# [WORK INSTRUCTIONS]
Whenever a line in the data holds the string "terms", copy that line.

Records excerpted from a collection:
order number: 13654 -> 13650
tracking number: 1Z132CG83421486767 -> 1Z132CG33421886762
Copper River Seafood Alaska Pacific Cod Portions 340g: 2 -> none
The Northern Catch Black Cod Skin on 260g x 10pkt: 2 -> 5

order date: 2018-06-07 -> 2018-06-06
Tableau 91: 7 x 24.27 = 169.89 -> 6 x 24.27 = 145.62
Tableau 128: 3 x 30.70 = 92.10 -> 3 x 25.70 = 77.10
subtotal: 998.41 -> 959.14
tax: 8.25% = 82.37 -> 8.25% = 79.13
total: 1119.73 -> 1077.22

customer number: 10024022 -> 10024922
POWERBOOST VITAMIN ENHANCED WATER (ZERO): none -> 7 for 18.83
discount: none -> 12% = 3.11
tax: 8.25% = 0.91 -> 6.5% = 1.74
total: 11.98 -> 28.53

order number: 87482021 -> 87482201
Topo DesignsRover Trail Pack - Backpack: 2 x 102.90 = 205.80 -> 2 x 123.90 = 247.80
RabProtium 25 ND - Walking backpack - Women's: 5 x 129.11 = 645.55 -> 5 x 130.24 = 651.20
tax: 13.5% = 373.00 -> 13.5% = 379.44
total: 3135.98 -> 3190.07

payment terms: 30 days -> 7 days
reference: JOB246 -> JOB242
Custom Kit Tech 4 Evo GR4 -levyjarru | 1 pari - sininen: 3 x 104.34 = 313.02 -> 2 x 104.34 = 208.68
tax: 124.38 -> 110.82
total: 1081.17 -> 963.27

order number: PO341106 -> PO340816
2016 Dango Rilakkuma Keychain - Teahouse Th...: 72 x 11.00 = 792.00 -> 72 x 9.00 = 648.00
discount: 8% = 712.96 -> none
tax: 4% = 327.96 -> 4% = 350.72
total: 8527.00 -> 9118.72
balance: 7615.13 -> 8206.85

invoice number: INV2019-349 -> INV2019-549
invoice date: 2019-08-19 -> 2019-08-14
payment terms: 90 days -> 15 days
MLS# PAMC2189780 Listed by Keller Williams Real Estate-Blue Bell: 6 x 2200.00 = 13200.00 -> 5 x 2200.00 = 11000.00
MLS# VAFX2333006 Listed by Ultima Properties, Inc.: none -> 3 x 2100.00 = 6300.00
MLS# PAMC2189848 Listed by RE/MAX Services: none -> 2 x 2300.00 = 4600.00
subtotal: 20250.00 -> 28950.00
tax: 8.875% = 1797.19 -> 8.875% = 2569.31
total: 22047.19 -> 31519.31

# [RESPONSE TO THE TASK]
payment terms: 30 days -> 7 days
payment terms: 90 days -> 15 days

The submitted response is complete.